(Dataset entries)
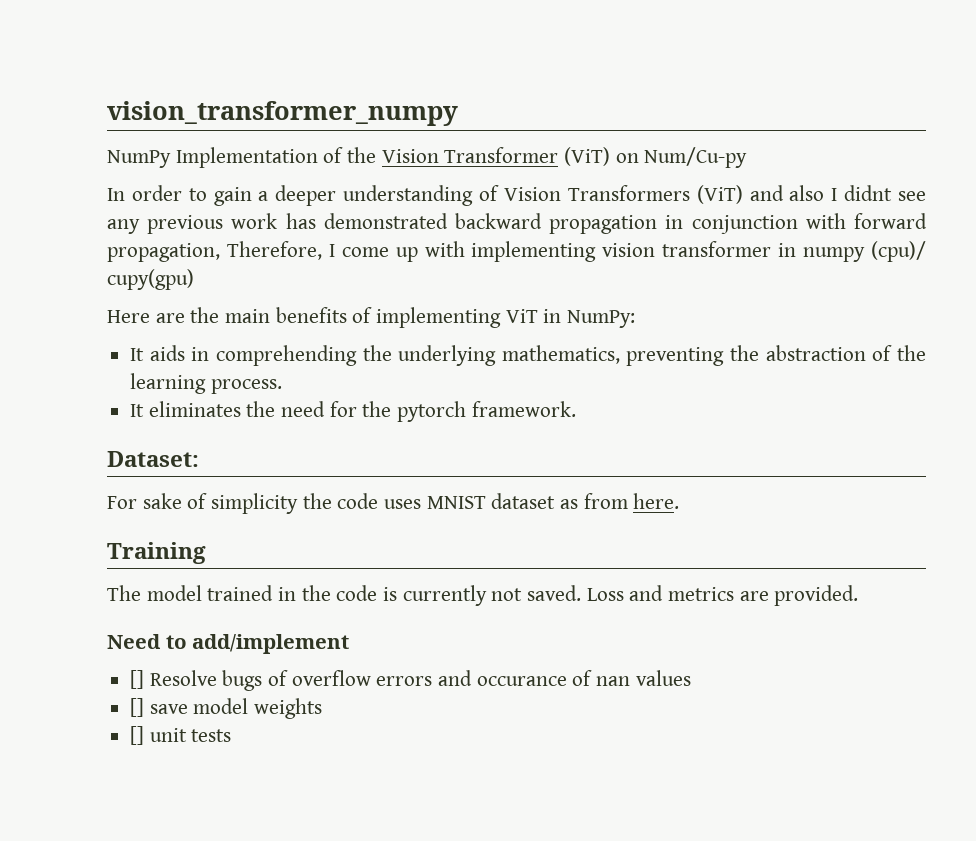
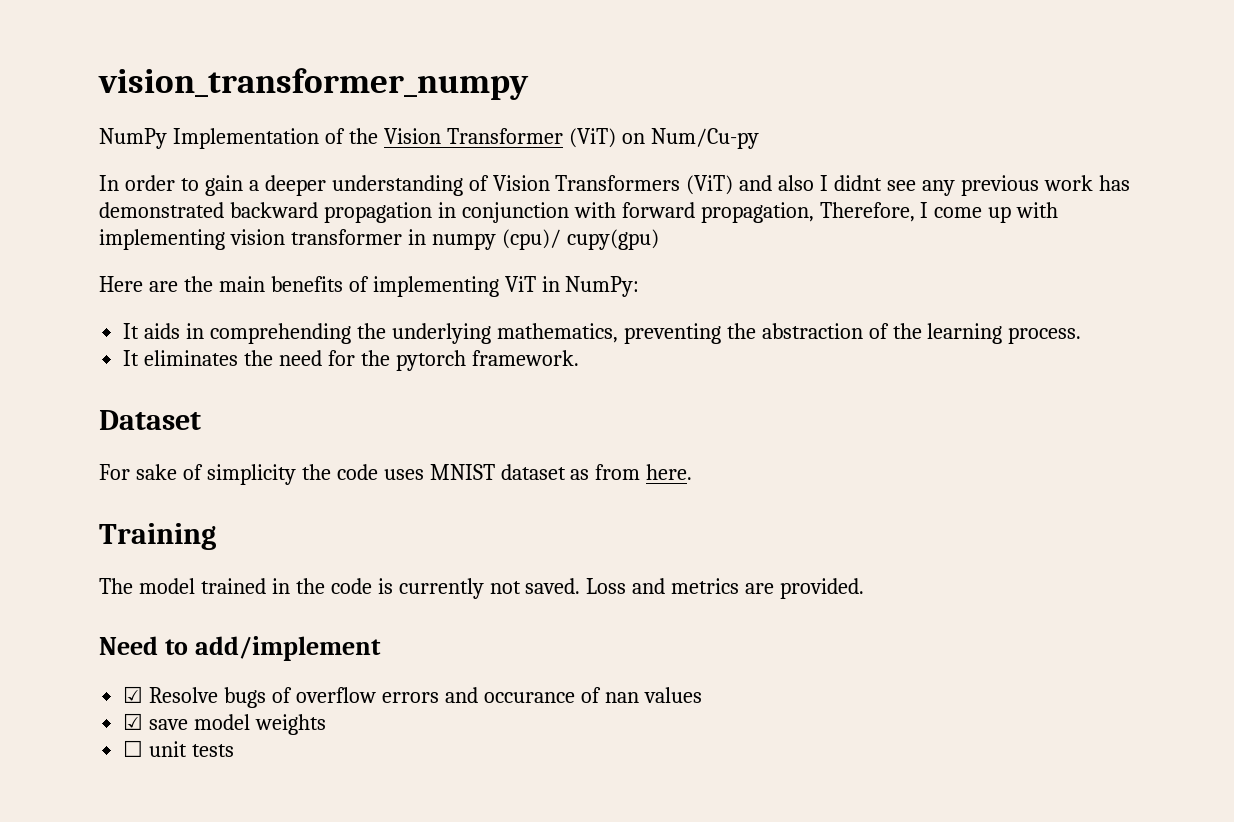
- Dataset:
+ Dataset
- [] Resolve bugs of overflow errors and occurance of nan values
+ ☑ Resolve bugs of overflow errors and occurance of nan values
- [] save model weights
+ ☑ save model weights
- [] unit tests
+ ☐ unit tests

§ **TRY IT**:
All lines above in which the word "weights" occurs should be identified and copied.

§ **RESPONSE TO THE TASK**:
- [] save model weights
+ ☑ save model weights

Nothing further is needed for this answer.